Local residents will get a change at better health in August, when the Westchester-based Collaborative Underserved Relief and Education (CURE) Network opens the doors at Malcolm X College. Volunteer physicians, ophthalmologists and dentists -- along with auxiliary and support staff -- will provide three days of free care to needy patients.
Plans are in place for a three-day event at Chicago’s Malcolm X College Aug. 19-21. A partnership with RAM will bring portable units and 20 volunteers to oversee logistics on site, while CURE leaders are working now to secure volunteers and funding for the event.
According to executive director Josette Szalko, the event will require at least $225,000 and 500 volunteers, both professionals and lay people.
Chicago is in great need of our services and we hope you will commit one day of your time to helping us reach out and serve those individuals who have limited options for dental care. If you have helped with Mission of Mercy in the past, you know how fulfilling this type of experience is. If you have the desire to volunteer, but just haven't done it yet, this is your opportunity to reach out and positively affect the lives of thousands of Chicagoans. Volunteer dentists and auxiliaries are needed at CURE’s inaugural event to provide cleanings, X-rays and fillings, extractions and some more complex restorative procedures to an estimated 1,000 patients per day. The clinic will be open between 6 a.m. and 6 p.m.

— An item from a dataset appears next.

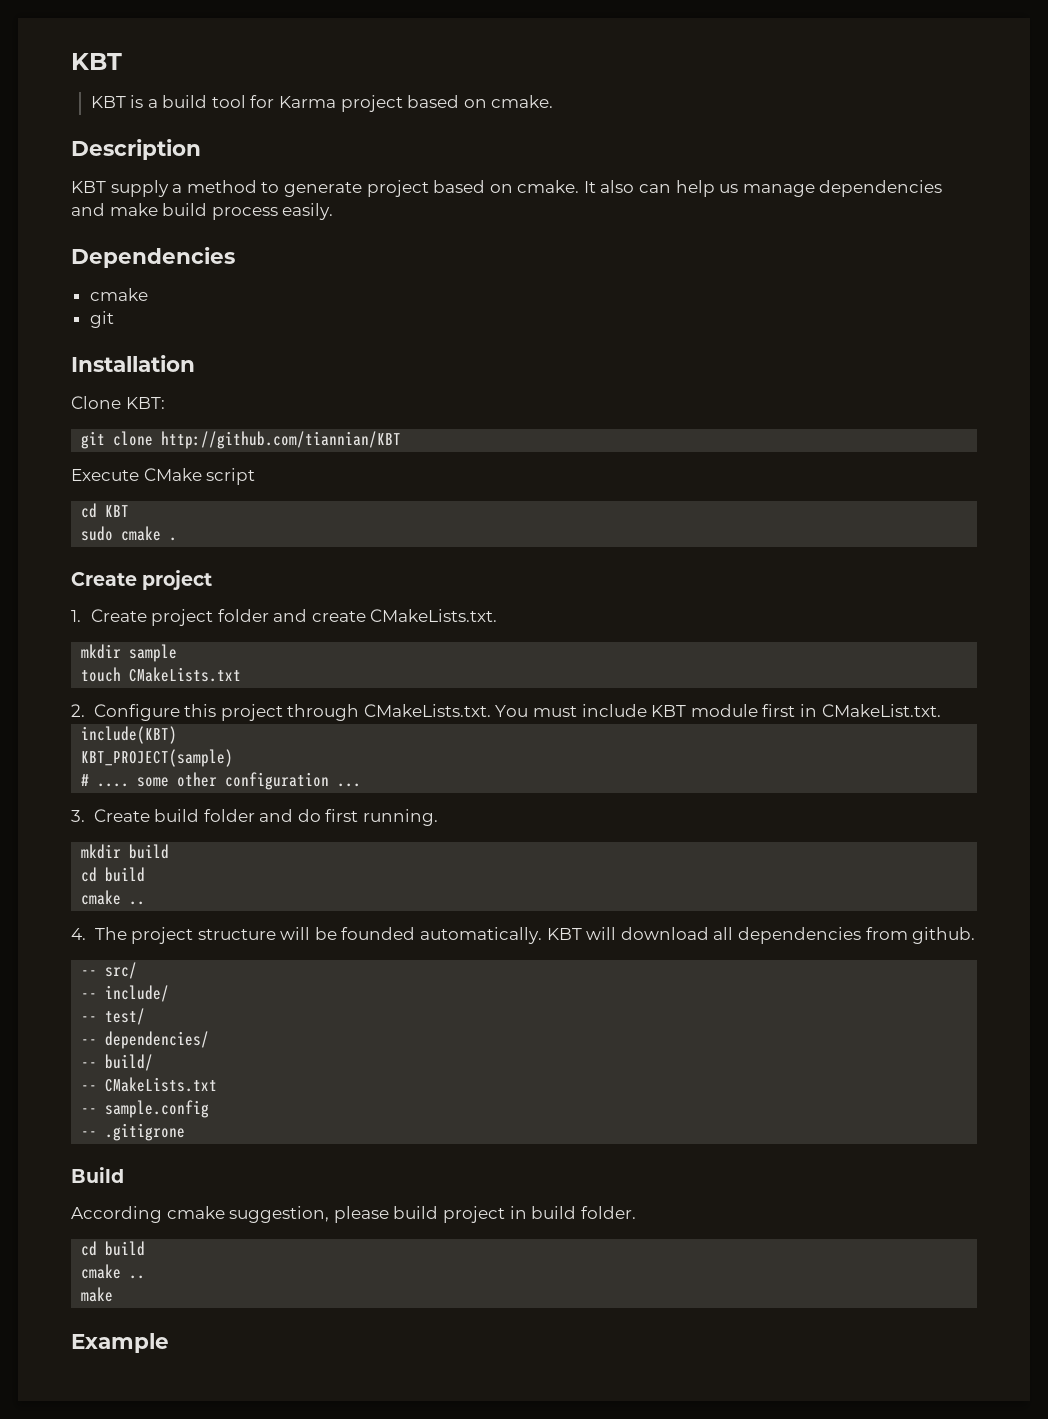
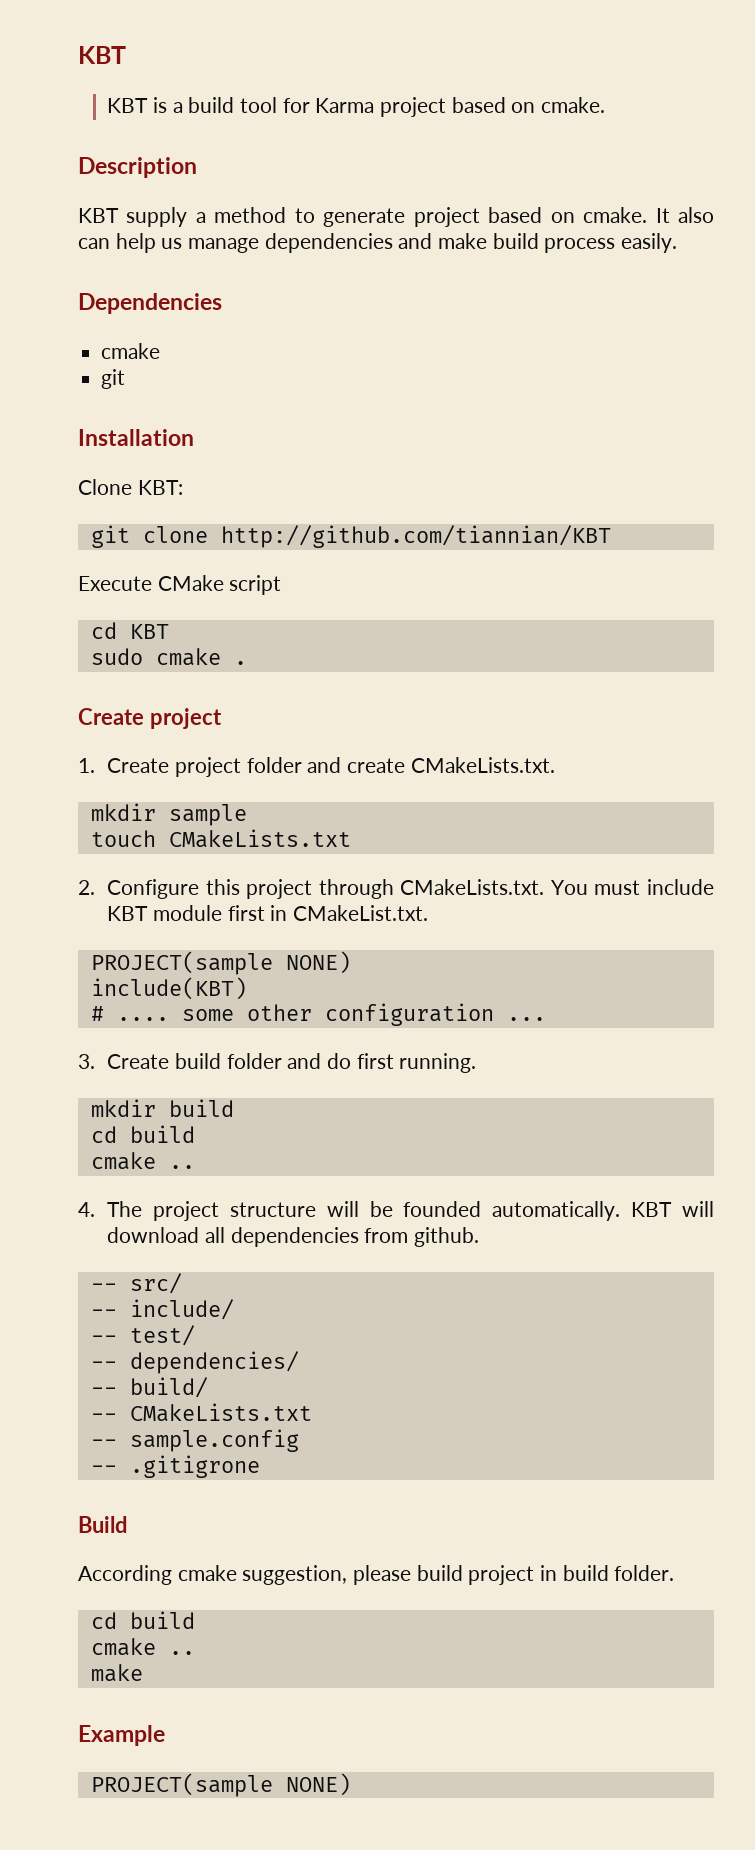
(941, 710) none -> [90,951,351,975] // PROJECT(sample NONE)
[81,749,234,767] // KBT_PROJECT(sample) -> (247, 988) none
(169, 1343) none -> [90,1773,351,1797] // PROJECT(sample NONE)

To volunteer, please visit www.ramvolunteers.org to register. All you need is a valid dental license and a few moments of your time to complete the registration process. We encourage dental volunteers to bring their own assistants, if possible, to be as efficient as possible.

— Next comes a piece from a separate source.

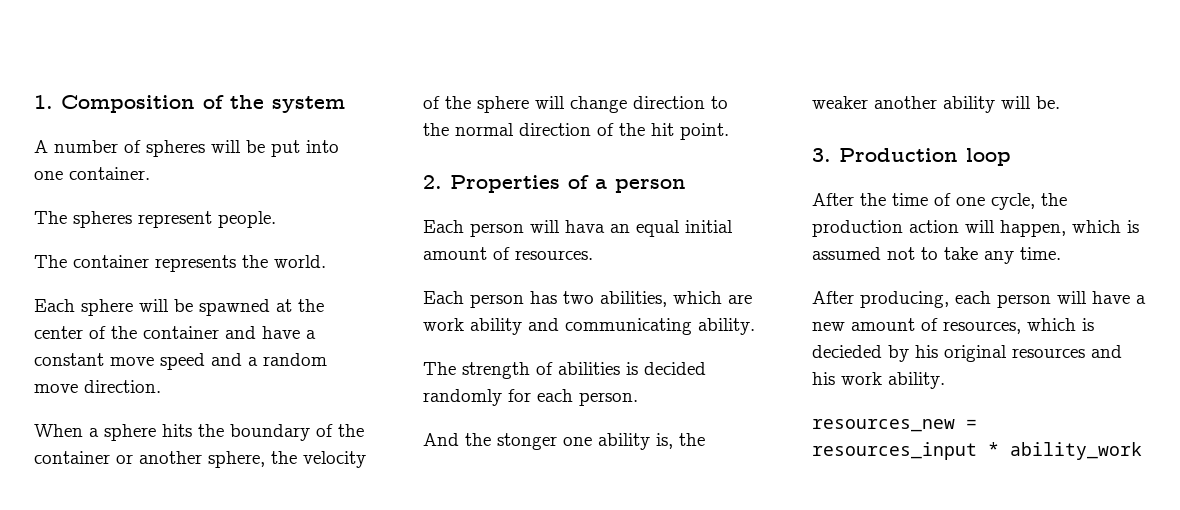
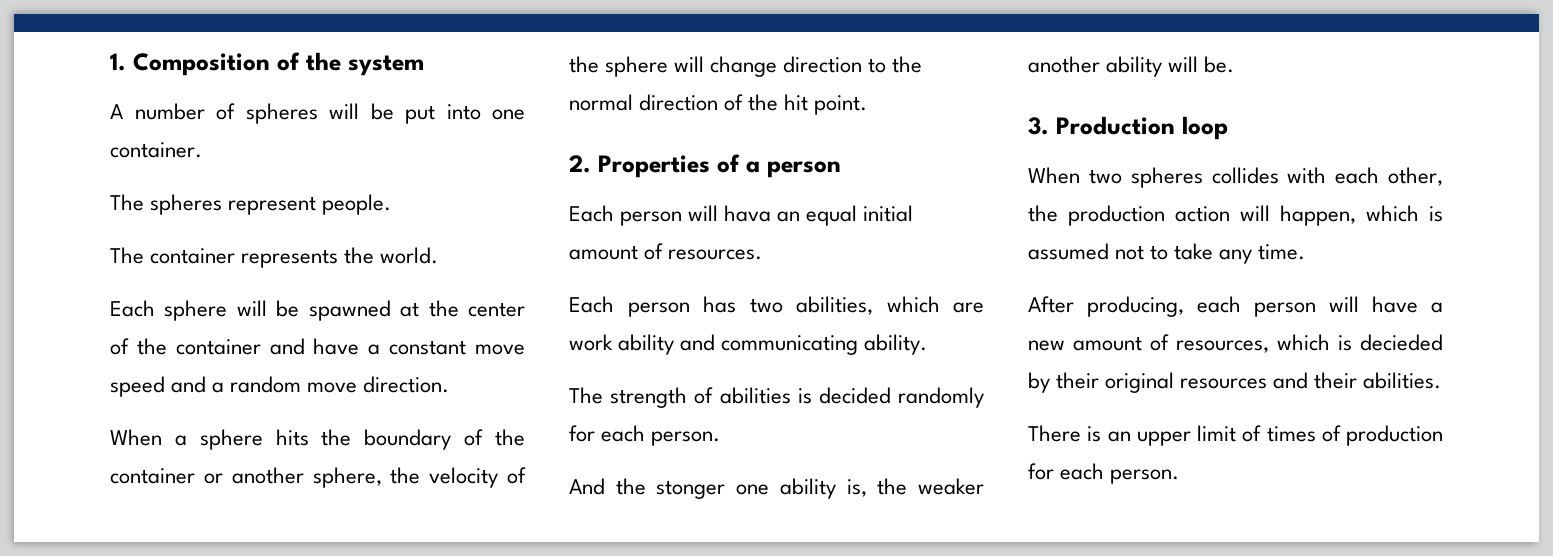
[812,193,1035,210] After the time of one cycle, -> [1028,167,1443,188] When two spheres collides with each other,
[915,345,938,358] his -> [1056,372,1100,389] their
[812,372,945,389] [812,419,977,432] [812,442,1142,460] his work ability. // resources_new = resources_input * ability_work -> [1314,372,1442,389] [1028,425,1443,446] [1028,463,1180,484] their abilities. // There is an upper limit of times of production for each person.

Also on site in August, physicians will provide check-ups, heart tests, gynecological and prostate exams, and screenings for diabetes and skin cancer to 1,000 patients per day (a $1.1 million value). Vision services will include basic eye exams, refraction, ophthalmologic evaluation and prescription glasses in the Mission of Mercy and Remote Area Medical's (RAM) mobile vision lab for 500 patients a day (a $700,000 value).

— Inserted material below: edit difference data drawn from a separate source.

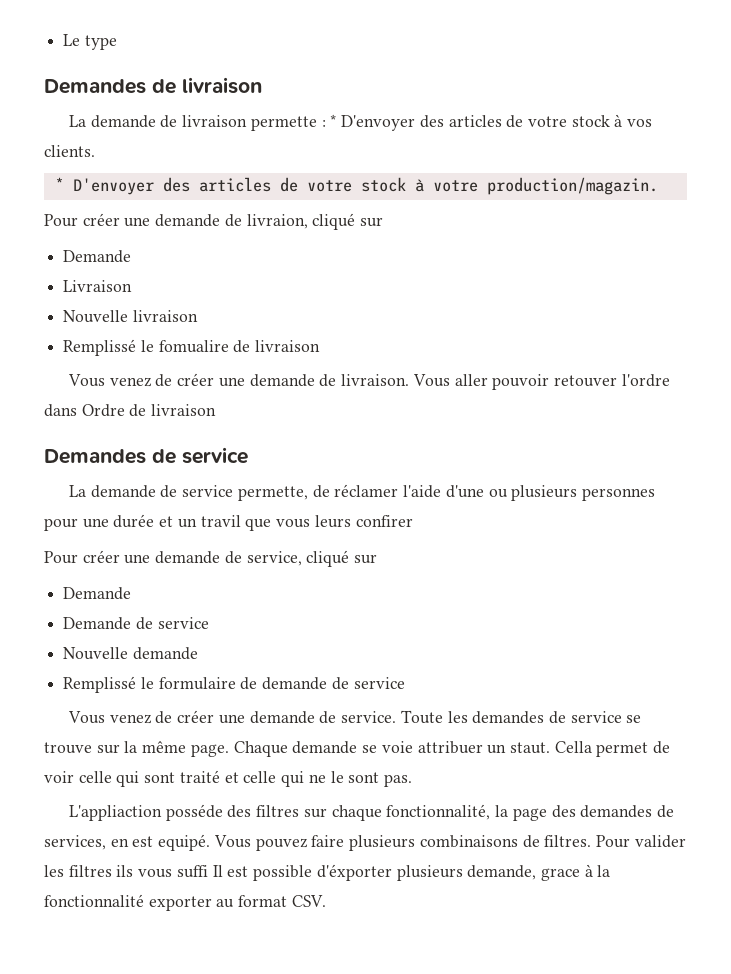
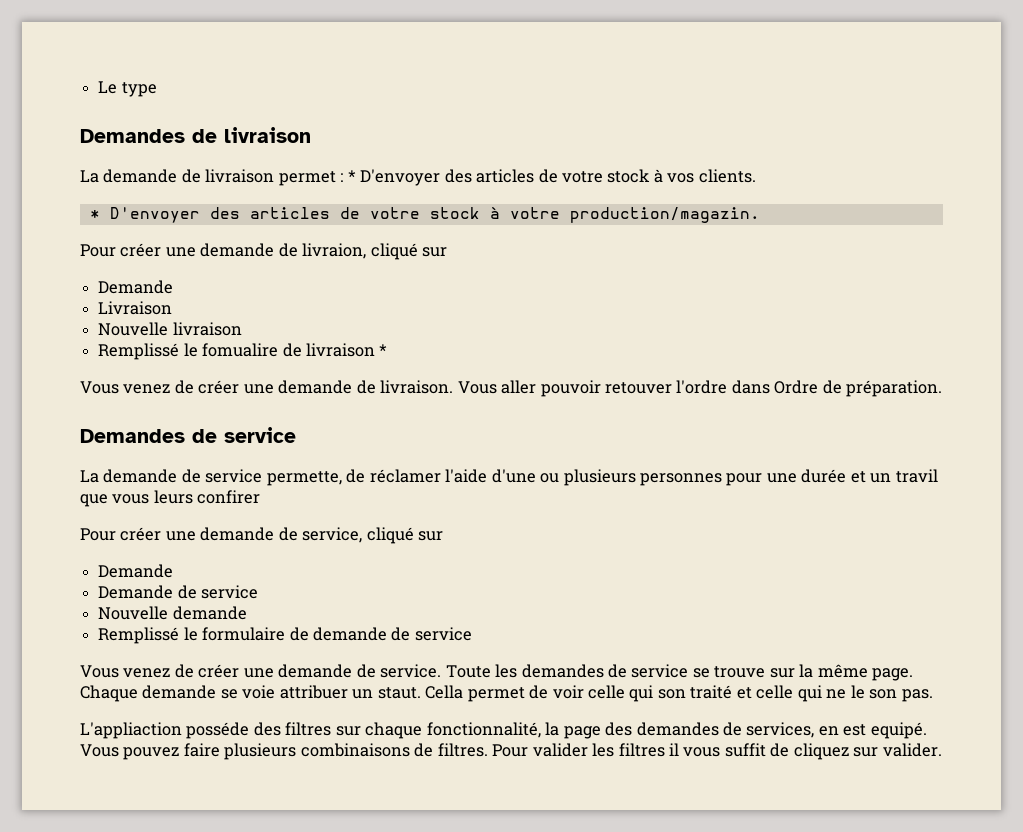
[250,116,317,131] permette -> [278,171,336,186] permet
(321, 346) none -> [379,344,388,356] *
[151,404,217,416] livraison -> [846,380,943,397] préparation.
[144,772,176,783] sont -> [657,689,686,699] son
[348,772,380,783] sont -> [869,689,898,699] son
[116,864,611,881] [44,894,326,911] ils vous suffi Il est possible d'éxporter plusieurs demande, grace à la fonctionnalité exporter au format CSV. -> [669,743,942,760] il vous suffit de cliquez sur valider.

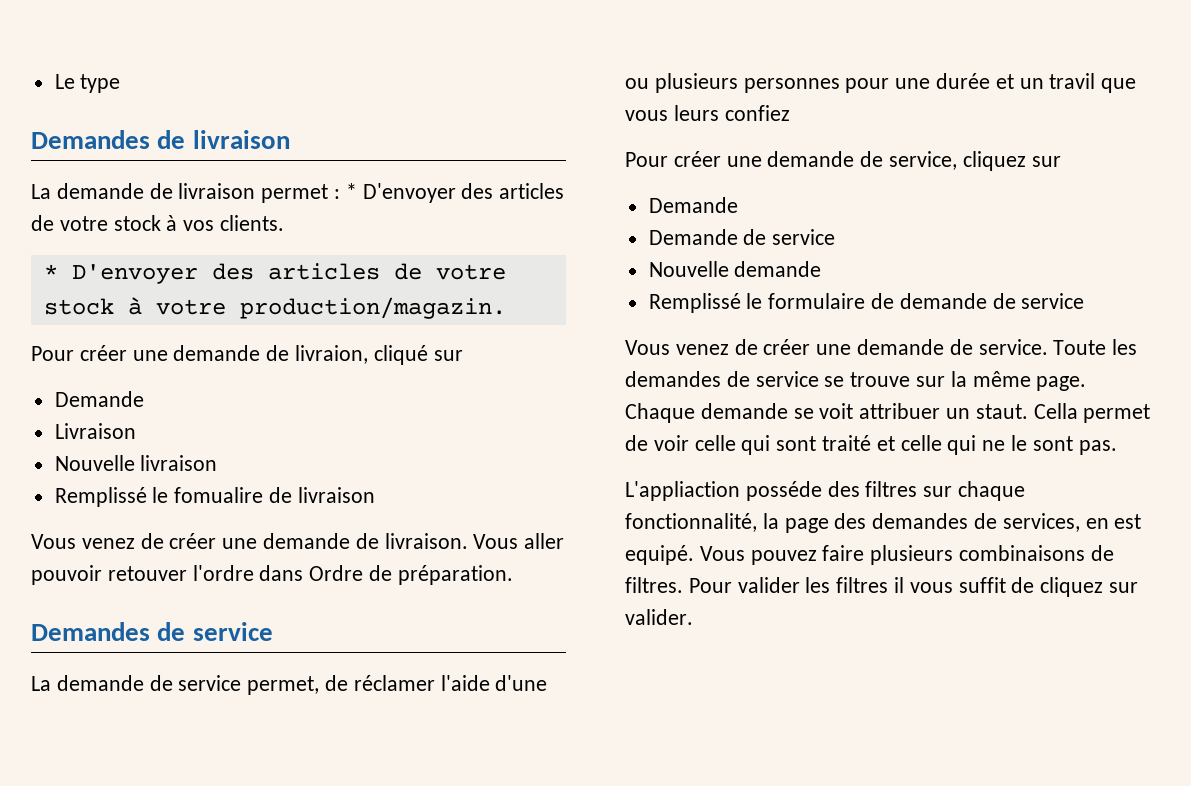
[379,344,388,356] * -> (375, 495) none
[266,471,342,486] permette, -> [247,676,320,695] permet,
[197,490,261,504] confirer -> [724,105,790,121] confiez
[366,527,414,544] cliqué -> [962,151,1026,171] cliquez
[242,685,276,699] voie -> [819,403,854,419] voit
[657,689,686,699] son -> [776,436,817,451] sont
[869,689,898,699] son -> [1032,436,1073,451] sont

CURE was founded in 2010 by physician Ken Nelson and ophthalmologist Rama Jager, who knew that local clinics had long waiting lists full of patients with limited resources but tremendous needs for basic care — and even longer waiting lists for specialty care. The doctors knew about successful care events like those hosted by RAM, and felt confident that local healthcare providers would make a homegrown event similarly successful.